Take a look at figure 2 again:
Figure 2
An application persisting all commands but no state.
CS is fundamentally functional. A state is a function of the last command and the previous state. It is also a function of all commands up to that point. So CS fits well with writing your application logic in functional style, i.e. with immutable data structures. I personally see this as a big win as I believe in the Functional Core - Imperative Shell pattern, and this is the view I’ve defaulted to when describing the up- and downsides. If you agree, you can skip the rest of this section.
Maybe you disagree and want to write imperative application logic. That’s fine. CS will still work, but the trade-offs change:
- Imperative programming can be slightly more performant than functional. That is something to keep in mind if the performance gains from keeping everything in memory aren’t enough for you.
- Consider how you would query your application state. When the application state is built with immutable data structures, it is likely to end up more relational in nature, with more collections and IDs and without cycles. On the other hand, when the state is built with mutable data structures that are operated on imperatively, it is likely to end up with more direct pointers and cycles.

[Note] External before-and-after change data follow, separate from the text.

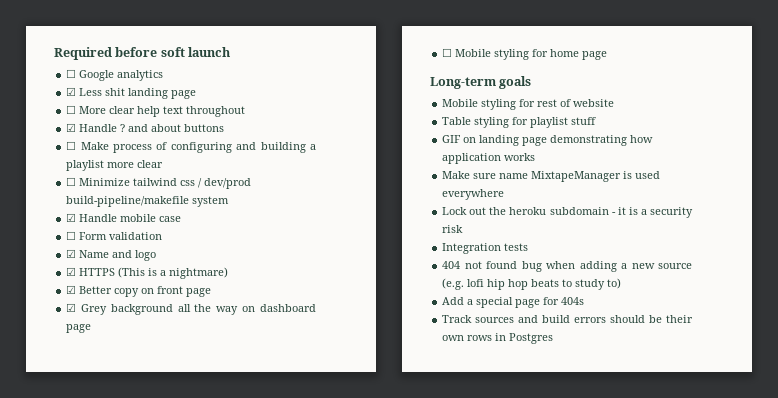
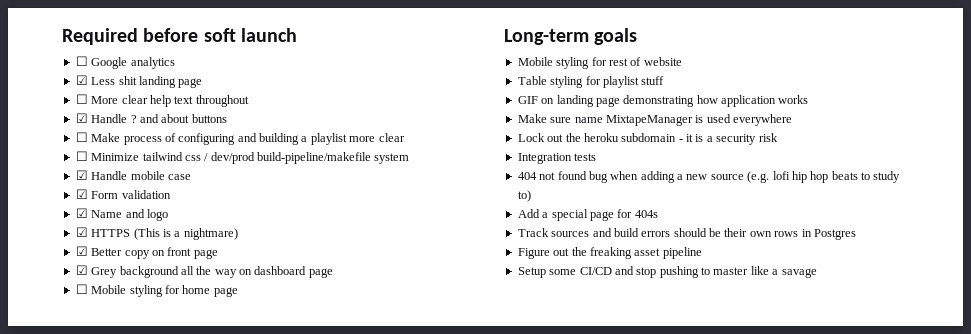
[66,231,77,240] ☐ -> [75,189,88,199] ☑
(554, 338) none -> [517,247,702,259] [517,266,817,278] // Figure out the freaking asset pipeline // Setup some CI/CD and stop pushing to master like a savage

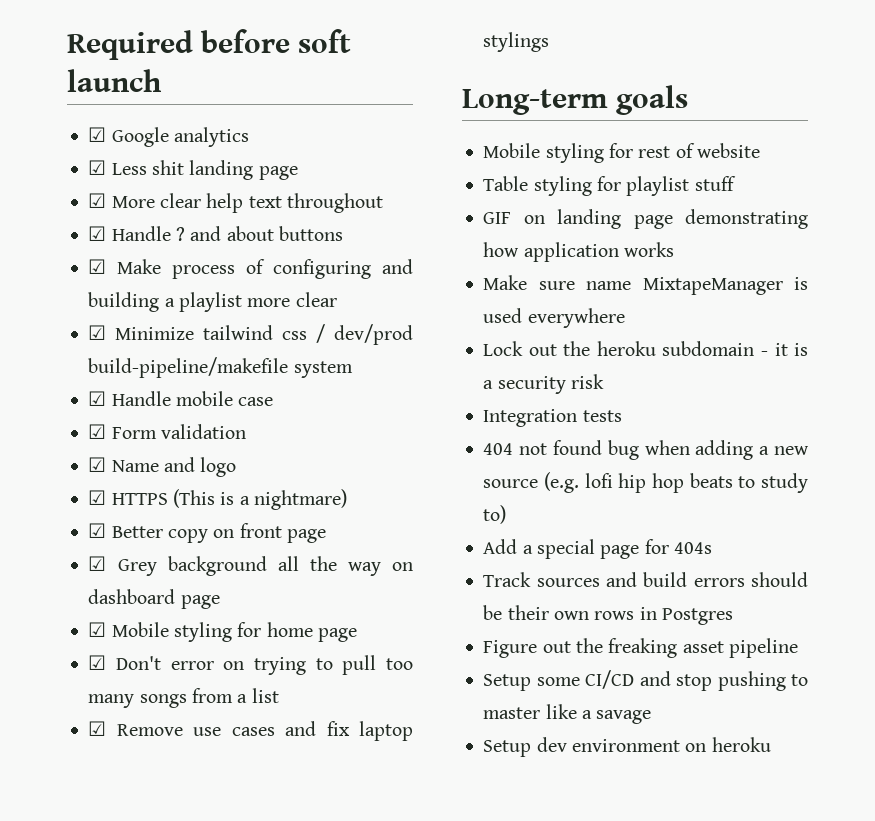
[75,56,88,66] ☐ -> [88,127,107,142] ☑
[75,94,88,104] ☐ -> [88,193,107,208] ☑
[75,132,88,142] ☐ -> [88,259,107,274] ☑
[75,151,88,161] ☐ -> [88,325,107,340] ☑
[75,284,88,294] ☐ -> [88,622,107,637] ☑
(238, 292) none -> [88,655,413,675] [88,688,279,708] [88,721,414,741] [483,32,550,52] // ☑ Don't error on trying to pull too many songs from a list // ☑ Remove use cases and fix laptop stylings
(817, 273) none -> [483,737,771,757] // Setup dev environment on heroku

- Traditional databases has extensive support for rolling back failed transactions. In CS, you need to choose a strategy for rollback. With immutable state, rollback is trivial since the application state as it was before a transaction began executing can be left as-is until transaction success is confirmed. If you use mutable data structures, you might need STM or some other kind of transaction control.
- Since immutable data structures typically have no cycles, saving and restoring snapshots is a simple (de)serialization. Immutability also means that one application state can be snapshotted independently of the process executing transactions. With mutable data structures, snapshotting could get a bit trickier.
In summary, CS and functional style application logic is a good match, but it’s still possible to use CS imperatively.
Summary
- Command Sourcing (CS) means you keep state in memory while persisting a log of commands. There is no need to persist state in a database since state can be recreated using the log.
- CS likely increases both developer productivity and run-time performance.
- CS has some implications for the structure of application logic and hardware requirements – it’s not suitable for all applications.
- Functional style programming fits better with CS, but isn’t necessary.
Discuss on Lobsters and Hacker News
Thanks to Robert Friberg for proof-reading and suggestions. A while ago I had the pleasure to attend one of Robert’s conference presentations on CS, which is what inspired me to write this article. He speaks from his experience with developing OrigoDB and then Memstate. (Disclosure: No affiliation apart from help with this article, and no implied endorsement of OrigoDB or Memstate.)
Thanks to Panagiotis Peikidis for proof-reading and suggestions.
Edit 2024-01-13: Originally published as “The Memory Image Pattern”. Thanks to Lobste.rs user hankstenberg for suggesting the better term “Command Sourcing”. Turns out this term already has seen some use. Search the web for “command sourcing vs event sourcing” for more resources.